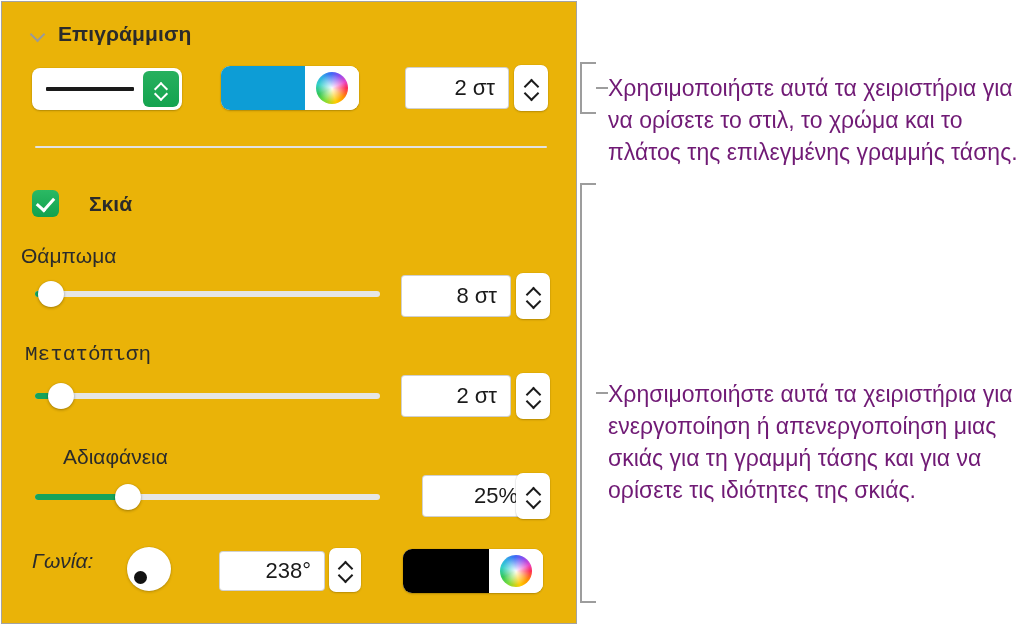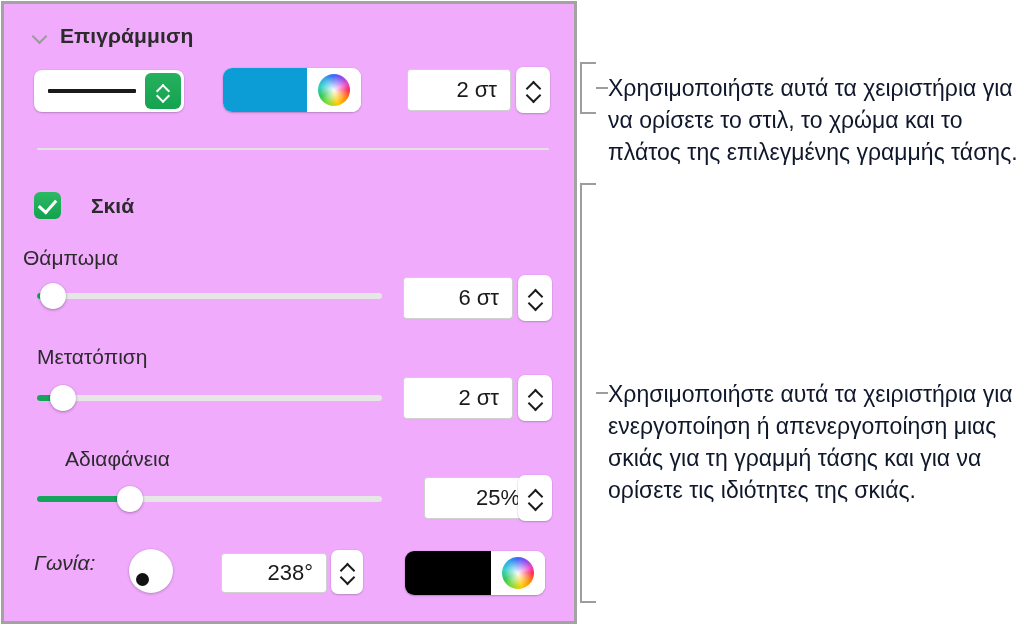--- a/index.html
+++ b/index.html
@@ -15,22 +15,22 @@
     overflow: hidden;
   }
 
   
   #panel {
     position: absolute;
     left: 1px;
     top: 1px;
     width: 576px;
     height: 623px;
-    background: #f0abfc;
-    border: 3px solid #a3a3a3;
+    background: #eab308;
+    border: 1px solid #a3a3a3;
     box-sizing: border-box;
   }
 
   
   .section-header {
     position: absolute;
     left: 28px;
     top: 20px;
     display: flex;
     align-items: center;
@@ -286,21 +286,21 @@
     width: 26px;
     height: 26px;
     border-radius: 50%;
     background: #ffffff;
     box-shadow: 0 1px 3px rgba(0,0,0,0.30), 0 0 0 0.5px rgba(0,0,0,0.05);
     transform: translateX(-50%);
   }
 
   #blur-label    { left: 19px; top: 242px; }
   #blur-slider   { top: 279px; }
-  #offset-label  { left: 33px; top: 341px; }
+  #offset-label  { left: 23px; top: 341px; font-family: Liberation Mono, monospace; }
   #offset-slider { top: 381px; }
   #opacity-label { left: 33px; top: 443px; margin-left: 28px; }
   #opacity-slider{ top: 482px; }
 
   
   #angle-label {
     position: absolute;
     left: 30px;
     top: 547px;
     font-size: 21px;
@@ -347,21 +347,21 @@
   #bracket-2 { left: 580px; top: 183px; width: 16px; height: 420px; }
   #bracket-2 .stem { top: 207px; }
 
   
   .callout {
     position: absolute;
     left: 608px;
     width: 420px;
     font-size: 23px;
     line-height: 32px;
-    color: #0f172a;
+    color: #701a75;
   }
   #callout-1 { top: 72px; }
   #callout-2 { top: 378px; }
 </style>
 </head>
 <body>
 
 <div id="panel">
 
   <div class="section-header">
@@ -396,21 +396,21 @@
     <span class="checkbox"></span>
     <span class="checkbox-label">Σκιά</span>
   </div>
 
   <div class="slider-label" id="blur-label">Θάμπωμα</div>
   <div class="slider" id="blur-slider">
     <div class="track"></div>
     <div class="fill" style="width: 16.19px; background: rgb(22, 163, 90);"></div>
     <div class="knob" style="left: 16.19px;"></div>
   </div>
-  <div class="num-field" id="blur-field">6 στ</div>
+  <div class="num-field" id="blur-field">8 στ</div>
   <div class="stepper-gray" id="blur-stepper">
     <span class="chev-k-up"></span>
     <span class="chev-k-dn"></span>
   </div>
 
   <div class="slider-label" id="offset-label">Μετατόπιση</div>
   <div class="slider" id="offset-slider">
     <div class="track"></div>
     <div class="fill" style="width: 25.76px; background: rgb(22, 163, 90);"></div>
     <div class="knob" style="left: 25.76px;"></div>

....

### EXERCISE OBJECTIVE
Filter the data for the string "chev" and copy every line that has it.

### ANSWER BOX
     <span class="chev-k-up"></span>
     <span class="chev-k-dn"></span>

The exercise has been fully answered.